Parents and students (including Make The Road New York) from seven cities are joining those in Chicago in filing civil rights complaints against school closings, phase-outs and other “rampantly horrible” reform upheavals they contend have disproportionately victimized minority communities, school activists said Thursday.
The group called for a “national moratorium’’ on the kind of school reform shakeups that they say began in Chicago under former Schools CEO Paul Vallas; ramped up under his successor, Arne Duncan, and have spread nationwide during Duncan’s tenure as U.S. Education Secretary.
“This is the birthplace of all this mess,” said Jitu Brown of Chicago’s Kenwood-Oakland Community Organization. “What’s happening around this country is insane.”
Brown said that residents of New York City; Detroit; Washington, D.C.; Boston; Atlanta; Wichita, Kan.; and Eureka, Miss., were filing complaints with the U.S. Department of Education, alleging that school closings and other “reform” efforts in those cities had disproportionately impacted African American and Hispanic students, thereby violating their civil rights.
“These policies have not only not improved education, in many communities, they have made education worse,” Brown said. “We want sustainable school reform, not this mess.”
Brown said the group was also demanding a meeting within two weeks with Duncan and Russlyn Ali, assistant secretary of the Department of Ed’s office of civil rights. Ali and Peter Cunningham, the department’s Assistant Secretary of Outreach, were hoping to meet with Brown, a U.S. Department of Ed spokeswoman said later Thursday.
Among those gathered outside the U.S. Department of Ed’s Chicago office Thursday was Helen Moore, a Detroit school activist for 45 years.
“I’ve never seen anything so rampantly horrible as this reform movement,” Moore said. Detroit has closed so many schools that “they have caused parents to move away because they do not know what to do. There’s confusion everywhere. … The parents who have the money are getting the hell out.”
Ten years ago, Moore said, the Detroit school system had 300 schools; now it has 86. The system has been shattered into a crazy quilt of neighborhood schools, charter schools, “site-based” schools overseen by a selected school board and schools run by an outside agency. An “emergency manager” runs the place like a “dictator,” she said.
“No Child Left Behind. Race to the Top. The charter experiment — we were better off with reading, writing and arithmetic,’’ Moore said. “We want to blow the top off of that. It’s not working and we want to tell the world. Enough is enough.”

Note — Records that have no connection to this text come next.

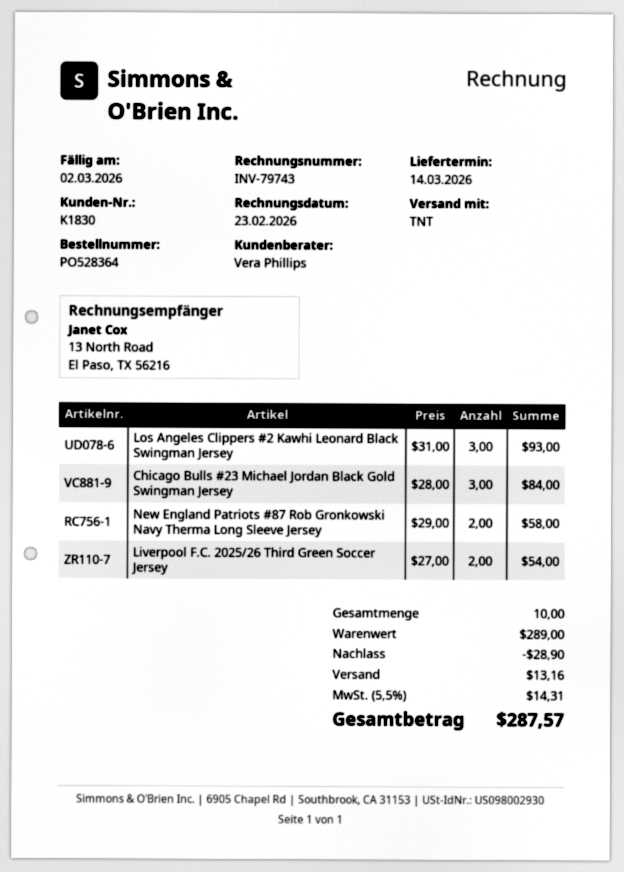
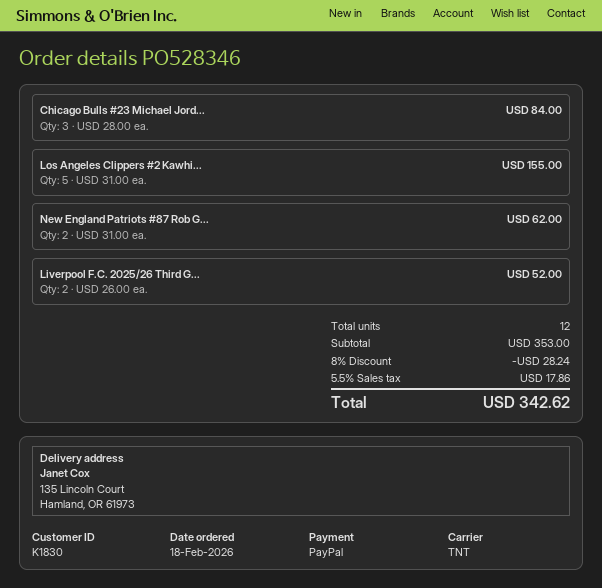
order number: PO528364 -> PO528346
Los Angeles Clippers #2 Kawhi Leonard Black Swingman Jersey: 3 x 31.00 = 93.00 -> 5 x 31.00 = 155.00
New England Patriots #87 Rob Gronkowski Navy Therma Long Sleeve Jersey: 2 x 29.00 = 58.00 -> 2 x 31.00 = 62.00
Liverpool F.C. 2025/26 Third Green Soccer Jersey: 2 x 27.00 = 54.00 -> 2 x 26.00 = 52.00
total quantity: 10 -> 12
subtotal: 289.00 -> 353.00
discount: 28.90 -> 28.24
shipping: 13.16 -> none
tax: 5.5% = 14.31 -> 5.5% = 17.86
total: 287.57 -> 342.62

The U.S. Department of Education’s civil rights office weeks ago received a Chicago civil rights complaint, triggered by the phase out of Dyett High and student objections that they were being routed to a “turnaround” vendor whose only high school is in the same bottom-tier level as Dyett.
“We will evaluate the allegations on the merits, as we do all complaints,’’ said Justin Hamilton, a spokesman for the U.S. Department of Education.“We are committed to vigorously upholding civil rights laws and to ensuring that every child has access to the world class education they deserve.’’
Joining Brown Thursday also were New York City residents who echoed the frustration many Chicago parents have expressed at the upheaval of their schools in the name of “reform.”
Jorel Moore of New York City said schools labeled there as low-achieving have been replaced with schools with similar or minimally better achievement.
Jorel Moore said his high school was among more than 100 to close or phase out in 2003. During the phase out of Franklin D. Lane High, a fifth high school — a charter — was placed inside the building, leaving Lane’s classrooms some days with literally “not enough seats,” Jorel Moore said.
“We lost our resources, our teachers, our space, because our school was not good enough,” Jorel Moore said. “This sends the message that you do not care about us. You are not willing to give us the time and resources we need.”
The Education Department’s Cunningham said turnarounds and other reforms nationally have spurred “a lot of success but like every reform, nobody bats a thousand. … The question is not if the approach is wrong, it’s if the results are there. If the results aren’t there, everybody should be held accountable.’’
In Chicago, one study by the University of Chicago’s Consortium on Chicago School Research showed that Chicago elementary school “turnarounds’’ produced better academic gains than other “worst of the worst’’ schools, but that “turnaround” high schools performed no differently.
In contrast, a study by Chicago’s Designs for Change contended that 33 Chicago neighborhood elementary schools with at least 95 percent low-income students were outperforming “turnaround’’ elementary schools with similar poverty rates and far more resources.